Biohaven Doses First Subject in Bioequivalence Study with BHV-0223

Biohaven and its wholly owned subsidiary, Biohaven Pharmaceuticals announced the first subject was dosed in its bioequivalence study designed to demonstrate the pharmacokinetic equivalence of sublingual BHV-0223 compared to Rilutek (riluzole).

Biohaven is developing BHV-0223, a sublingual formulation of riluzole, as a potential treatment for patients with Amyotrophic Lateral Sclerosis (ALS). Previously, the Company reported that the FDA had concluded its review of the investigational new drug (IND) application and notified Biohaven that it may proceed with its clinical program. Biohaven previously received regulatory feedback from the FDA that the Section 505(b)(2) pathway is acceptable for BHV-0223 in ALS, and that no additional efficacy or toxicology studies are necessary for submission of a new drug application (NDA) for this indication.

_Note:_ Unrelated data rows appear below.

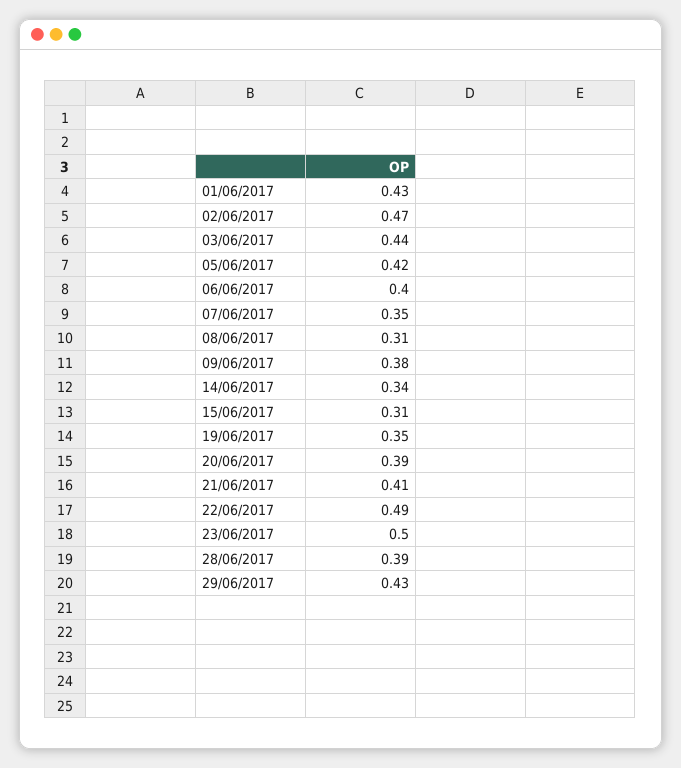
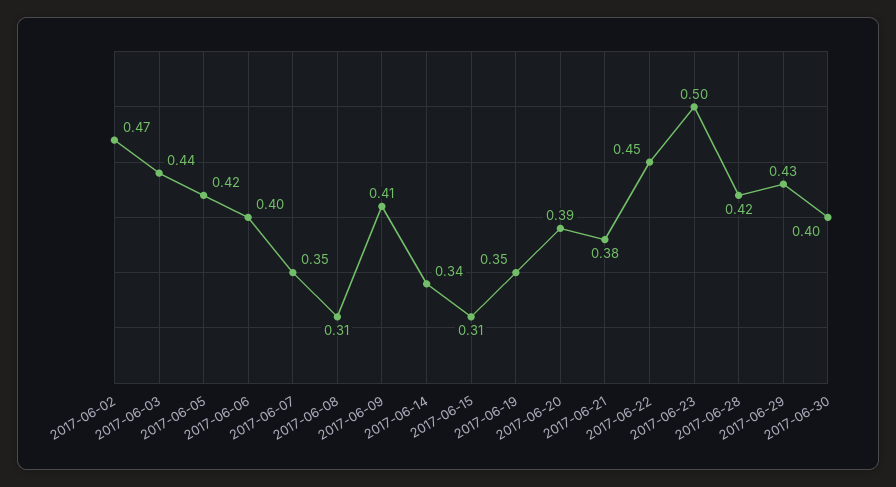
01/06/2017: 0.43 -> none
09/06/2017: 0.38 -> 0.41
21/06/2017: 0.41 -> 0.38
22/06/2017: 0.49 -> 0.45
28/06/2017: 0.39 -> 0.42
2017-06-30: none -> 0.4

BHV-0223 is an innovative sublingually administered and orally dissolving tablet (ODT) formulation of riluzole, a glutamate modulating agent, which is designed to advance beyond the current limitations of riluzole tablets. While riluzole tablets are FDA-approved for ALS, they may be difficult to administer in ALS patients, who often have dysphagia or trouble swallowing. The riluzole tablets also have certain pharmacokinetic (PK) and pharmaceutic limitations, including being associated with a negative food effect that can result in uncertain PK performance (low bioavailability) due to patients not fasting one hour before or two hours after taking the tablets. BHV-0223 is unique in that it utilizes the Zydis ODT fast-dissolve, dosing technology developed under an exclusive worldwide agreement with Catalent. In a Phase 1 clinical trial, 35 mg BHV-0223 was associated with less PK variability than 50 mg Rilutek tablets.